Problem to work on: Only lines containing "accent" are wanted from the data below. Copy those lines.

Material for the task:
......

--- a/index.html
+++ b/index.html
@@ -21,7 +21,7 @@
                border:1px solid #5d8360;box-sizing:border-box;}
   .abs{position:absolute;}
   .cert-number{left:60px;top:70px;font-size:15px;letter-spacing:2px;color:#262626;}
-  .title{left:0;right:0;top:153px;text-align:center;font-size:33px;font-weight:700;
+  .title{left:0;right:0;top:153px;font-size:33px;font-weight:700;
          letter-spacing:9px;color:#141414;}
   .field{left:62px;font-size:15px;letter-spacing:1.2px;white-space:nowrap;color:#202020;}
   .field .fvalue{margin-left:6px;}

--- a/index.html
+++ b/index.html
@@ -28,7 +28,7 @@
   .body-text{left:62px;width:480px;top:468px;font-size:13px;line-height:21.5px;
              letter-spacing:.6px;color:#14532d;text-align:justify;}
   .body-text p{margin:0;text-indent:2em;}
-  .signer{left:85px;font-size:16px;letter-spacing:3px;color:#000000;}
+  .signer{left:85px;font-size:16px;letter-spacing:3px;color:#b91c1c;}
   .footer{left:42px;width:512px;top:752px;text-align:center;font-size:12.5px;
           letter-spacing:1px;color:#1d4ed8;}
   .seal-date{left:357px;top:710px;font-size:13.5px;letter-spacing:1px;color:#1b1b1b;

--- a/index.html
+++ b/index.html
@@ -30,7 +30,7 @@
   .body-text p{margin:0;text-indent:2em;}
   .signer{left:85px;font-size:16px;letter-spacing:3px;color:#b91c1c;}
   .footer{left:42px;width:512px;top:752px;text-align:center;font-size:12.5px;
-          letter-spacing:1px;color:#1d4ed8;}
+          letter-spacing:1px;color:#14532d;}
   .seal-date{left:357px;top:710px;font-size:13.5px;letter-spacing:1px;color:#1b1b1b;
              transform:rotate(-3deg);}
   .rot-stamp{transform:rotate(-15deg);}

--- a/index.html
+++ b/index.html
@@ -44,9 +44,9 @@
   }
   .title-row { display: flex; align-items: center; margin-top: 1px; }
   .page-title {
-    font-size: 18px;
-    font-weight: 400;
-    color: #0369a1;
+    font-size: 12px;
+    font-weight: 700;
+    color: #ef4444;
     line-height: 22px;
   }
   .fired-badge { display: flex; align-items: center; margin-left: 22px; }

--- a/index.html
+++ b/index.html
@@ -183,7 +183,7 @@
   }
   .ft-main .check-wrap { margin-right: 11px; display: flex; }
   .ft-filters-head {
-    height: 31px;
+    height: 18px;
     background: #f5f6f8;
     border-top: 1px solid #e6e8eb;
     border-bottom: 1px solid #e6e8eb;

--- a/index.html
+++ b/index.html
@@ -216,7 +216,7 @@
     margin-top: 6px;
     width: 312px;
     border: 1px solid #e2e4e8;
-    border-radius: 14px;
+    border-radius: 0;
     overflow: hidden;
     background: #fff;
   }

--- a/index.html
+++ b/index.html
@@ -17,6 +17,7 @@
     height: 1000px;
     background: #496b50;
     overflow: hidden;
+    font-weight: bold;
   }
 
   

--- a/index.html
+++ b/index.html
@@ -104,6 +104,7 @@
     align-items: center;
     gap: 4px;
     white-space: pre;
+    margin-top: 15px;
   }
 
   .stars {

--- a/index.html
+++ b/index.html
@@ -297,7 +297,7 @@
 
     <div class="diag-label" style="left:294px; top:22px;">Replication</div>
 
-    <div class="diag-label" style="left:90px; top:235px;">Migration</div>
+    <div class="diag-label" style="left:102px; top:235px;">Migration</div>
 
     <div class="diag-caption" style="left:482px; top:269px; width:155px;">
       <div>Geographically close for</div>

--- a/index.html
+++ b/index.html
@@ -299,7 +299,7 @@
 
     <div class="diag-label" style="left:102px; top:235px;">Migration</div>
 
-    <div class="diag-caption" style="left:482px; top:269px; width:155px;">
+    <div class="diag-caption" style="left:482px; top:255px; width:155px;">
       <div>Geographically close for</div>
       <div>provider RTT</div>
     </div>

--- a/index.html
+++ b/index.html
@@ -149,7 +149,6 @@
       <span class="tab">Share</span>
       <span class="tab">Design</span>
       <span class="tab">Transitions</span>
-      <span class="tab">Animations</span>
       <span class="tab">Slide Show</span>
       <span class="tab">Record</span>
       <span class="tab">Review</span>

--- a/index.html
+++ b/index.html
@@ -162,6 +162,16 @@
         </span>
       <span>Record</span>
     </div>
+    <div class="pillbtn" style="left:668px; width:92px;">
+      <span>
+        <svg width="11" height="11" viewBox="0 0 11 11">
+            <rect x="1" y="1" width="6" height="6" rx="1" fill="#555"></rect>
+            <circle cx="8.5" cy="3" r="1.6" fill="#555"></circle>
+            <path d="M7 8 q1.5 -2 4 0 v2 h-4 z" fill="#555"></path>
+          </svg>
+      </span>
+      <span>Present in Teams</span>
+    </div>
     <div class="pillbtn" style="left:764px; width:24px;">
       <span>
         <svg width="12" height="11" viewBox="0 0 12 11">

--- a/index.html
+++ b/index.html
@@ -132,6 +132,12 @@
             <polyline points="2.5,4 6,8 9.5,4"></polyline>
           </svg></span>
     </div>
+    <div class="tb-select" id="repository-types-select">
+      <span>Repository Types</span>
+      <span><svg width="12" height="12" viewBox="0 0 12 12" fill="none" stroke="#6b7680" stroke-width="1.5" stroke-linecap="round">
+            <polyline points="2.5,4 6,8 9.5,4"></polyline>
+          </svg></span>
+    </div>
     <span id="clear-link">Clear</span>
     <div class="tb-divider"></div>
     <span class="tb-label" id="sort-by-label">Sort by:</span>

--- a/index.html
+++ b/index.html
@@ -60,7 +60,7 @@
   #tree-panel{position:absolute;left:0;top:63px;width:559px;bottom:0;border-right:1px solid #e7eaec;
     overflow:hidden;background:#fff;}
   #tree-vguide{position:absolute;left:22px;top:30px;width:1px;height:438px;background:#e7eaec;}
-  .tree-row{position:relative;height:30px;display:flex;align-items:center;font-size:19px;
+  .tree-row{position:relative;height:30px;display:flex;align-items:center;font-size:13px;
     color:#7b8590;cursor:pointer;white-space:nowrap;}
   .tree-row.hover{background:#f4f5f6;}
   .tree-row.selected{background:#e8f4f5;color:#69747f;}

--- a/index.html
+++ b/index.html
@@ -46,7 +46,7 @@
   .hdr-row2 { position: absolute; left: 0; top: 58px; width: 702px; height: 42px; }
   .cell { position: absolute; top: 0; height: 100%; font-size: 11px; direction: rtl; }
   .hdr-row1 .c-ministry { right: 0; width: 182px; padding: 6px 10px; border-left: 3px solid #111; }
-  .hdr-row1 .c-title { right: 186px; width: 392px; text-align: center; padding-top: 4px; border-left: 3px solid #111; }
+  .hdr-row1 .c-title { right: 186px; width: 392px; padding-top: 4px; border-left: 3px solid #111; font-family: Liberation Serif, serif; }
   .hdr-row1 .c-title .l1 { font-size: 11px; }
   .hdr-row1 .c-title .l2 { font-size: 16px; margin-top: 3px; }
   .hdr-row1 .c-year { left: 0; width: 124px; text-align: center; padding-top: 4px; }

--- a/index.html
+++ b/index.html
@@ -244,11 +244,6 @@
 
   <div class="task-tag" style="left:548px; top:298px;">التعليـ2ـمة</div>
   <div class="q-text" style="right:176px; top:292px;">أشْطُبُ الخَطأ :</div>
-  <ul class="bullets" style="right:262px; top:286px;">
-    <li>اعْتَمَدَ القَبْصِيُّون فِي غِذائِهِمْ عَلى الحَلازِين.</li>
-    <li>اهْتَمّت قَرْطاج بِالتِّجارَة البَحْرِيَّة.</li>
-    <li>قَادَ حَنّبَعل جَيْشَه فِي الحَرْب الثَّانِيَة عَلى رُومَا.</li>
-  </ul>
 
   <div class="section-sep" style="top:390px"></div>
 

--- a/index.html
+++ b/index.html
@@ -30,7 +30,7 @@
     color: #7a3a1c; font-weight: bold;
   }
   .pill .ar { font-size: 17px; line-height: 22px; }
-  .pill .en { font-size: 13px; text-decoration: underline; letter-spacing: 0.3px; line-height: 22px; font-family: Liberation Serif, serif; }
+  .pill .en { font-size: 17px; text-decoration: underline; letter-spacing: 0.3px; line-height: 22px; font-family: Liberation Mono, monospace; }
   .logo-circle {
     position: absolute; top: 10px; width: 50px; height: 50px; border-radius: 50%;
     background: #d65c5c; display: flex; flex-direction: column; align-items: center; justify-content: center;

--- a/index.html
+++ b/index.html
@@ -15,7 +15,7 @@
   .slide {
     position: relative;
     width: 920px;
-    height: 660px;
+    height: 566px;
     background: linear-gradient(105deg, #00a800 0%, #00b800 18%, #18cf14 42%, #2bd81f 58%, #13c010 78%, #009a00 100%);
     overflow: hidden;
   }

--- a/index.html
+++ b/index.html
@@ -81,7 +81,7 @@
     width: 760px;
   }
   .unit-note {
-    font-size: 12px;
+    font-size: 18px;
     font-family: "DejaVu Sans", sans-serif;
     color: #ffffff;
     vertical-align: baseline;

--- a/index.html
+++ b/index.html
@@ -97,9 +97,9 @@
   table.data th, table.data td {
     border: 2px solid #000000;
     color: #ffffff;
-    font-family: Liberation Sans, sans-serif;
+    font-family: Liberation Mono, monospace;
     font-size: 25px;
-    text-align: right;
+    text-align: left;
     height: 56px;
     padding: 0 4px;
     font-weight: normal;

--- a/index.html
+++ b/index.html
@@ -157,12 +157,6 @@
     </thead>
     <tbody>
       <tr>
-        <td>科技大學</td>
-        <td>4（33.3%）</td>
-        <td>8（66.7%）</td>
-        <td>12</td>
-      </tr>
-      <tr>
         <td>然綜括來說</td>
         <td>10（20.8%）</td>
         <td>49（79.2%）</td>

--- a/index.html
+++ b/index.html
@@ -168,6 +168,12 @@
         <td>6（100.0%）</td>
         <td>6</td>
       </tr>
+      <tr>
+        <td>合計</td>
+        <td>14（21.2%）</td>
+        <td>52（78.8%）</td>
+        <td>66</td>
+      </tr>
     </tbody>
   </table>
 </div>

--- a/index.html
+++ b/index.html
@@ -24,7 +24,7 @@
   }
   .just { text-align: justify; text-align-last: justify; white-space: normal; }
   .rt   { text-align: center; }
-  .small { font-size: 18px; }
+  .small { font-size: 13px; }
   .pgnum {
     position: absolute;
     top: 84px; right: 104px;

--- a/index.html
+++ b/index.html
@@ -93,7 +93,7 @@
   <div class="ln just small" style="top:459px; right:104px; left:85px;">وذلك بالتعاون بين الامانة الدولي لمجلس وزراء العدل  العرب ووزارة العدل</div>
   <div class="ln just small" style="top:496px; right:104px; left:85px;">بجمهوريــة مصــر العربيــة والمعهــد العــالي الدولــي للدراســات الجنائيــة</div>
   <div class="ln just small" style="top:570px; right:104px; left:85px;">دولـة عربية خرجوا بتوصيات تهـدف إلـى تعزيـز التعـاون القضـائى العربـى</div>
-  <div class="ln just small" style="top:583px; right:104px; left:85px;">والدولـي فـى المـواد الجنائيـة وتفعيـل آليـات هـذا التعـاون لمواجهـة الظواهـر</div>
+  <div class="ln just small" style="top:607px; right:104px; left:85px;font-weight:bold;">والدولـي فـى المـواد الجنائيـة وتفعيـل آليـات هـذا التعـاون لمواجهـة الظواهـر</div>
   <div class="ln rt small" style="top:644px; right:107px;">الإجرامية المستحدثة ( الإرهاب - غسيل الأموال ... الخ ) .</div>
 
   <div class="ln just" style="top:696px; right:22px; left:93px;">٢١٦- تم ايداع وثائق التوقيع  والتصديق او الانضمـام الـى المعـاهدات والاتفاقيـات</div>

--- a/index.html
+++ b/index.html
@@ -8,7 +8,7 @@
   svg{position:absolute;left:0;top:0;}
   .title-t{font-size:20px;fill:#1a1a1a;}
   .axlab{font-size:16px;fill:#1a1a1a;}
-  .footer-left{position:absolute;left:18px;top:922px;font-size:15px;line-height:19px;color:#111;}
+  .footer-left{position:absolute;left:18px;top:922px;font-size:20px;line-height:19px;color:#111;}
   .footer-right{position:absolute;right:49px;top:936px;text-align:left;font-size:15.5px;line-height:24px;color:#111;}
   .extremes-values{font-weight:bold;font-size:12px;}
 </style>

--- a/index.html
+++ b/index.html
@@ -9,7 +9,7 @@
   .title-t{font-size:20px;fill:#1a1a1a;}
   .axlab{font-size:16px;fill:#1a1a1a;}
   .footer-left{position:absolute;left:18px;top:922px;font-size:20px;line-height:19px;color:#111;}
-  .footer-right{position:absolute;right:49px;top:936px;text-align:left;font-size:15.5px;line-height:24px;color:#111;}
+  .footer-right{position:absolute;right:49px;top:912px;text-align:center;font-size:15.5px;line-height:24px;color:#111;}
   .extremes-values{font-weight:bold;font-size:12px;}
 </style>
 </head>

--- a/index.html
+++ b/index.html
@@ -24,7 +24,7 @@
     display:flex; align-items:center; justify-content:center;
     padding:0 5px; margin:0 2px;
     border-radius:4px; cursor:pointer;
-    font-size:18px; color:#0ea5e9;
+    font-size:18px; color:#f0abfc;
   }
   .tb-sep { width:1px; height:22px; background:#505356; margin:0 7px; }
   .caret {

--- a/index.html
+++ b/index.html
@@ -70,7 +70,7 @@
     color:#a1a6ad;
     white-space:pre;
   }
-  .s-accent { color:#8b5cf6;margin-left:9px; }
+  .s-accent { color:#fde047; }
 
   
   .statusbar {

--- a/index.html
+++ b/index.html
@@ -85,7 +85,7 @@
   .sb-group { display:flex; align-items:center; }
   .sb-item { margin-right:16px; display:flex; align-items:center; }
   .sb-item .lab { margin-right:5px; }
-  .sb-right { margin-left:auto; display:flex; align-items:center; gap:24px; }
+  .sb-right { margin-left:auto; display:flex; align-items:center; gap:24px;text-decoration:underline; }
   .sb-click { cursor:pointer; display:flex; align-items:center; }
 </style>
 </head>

......

Solution for this problem:
-  .s-accent { color:#8b5cf6;margin-left:9px; }
+  .s-accent { color:#fde047; }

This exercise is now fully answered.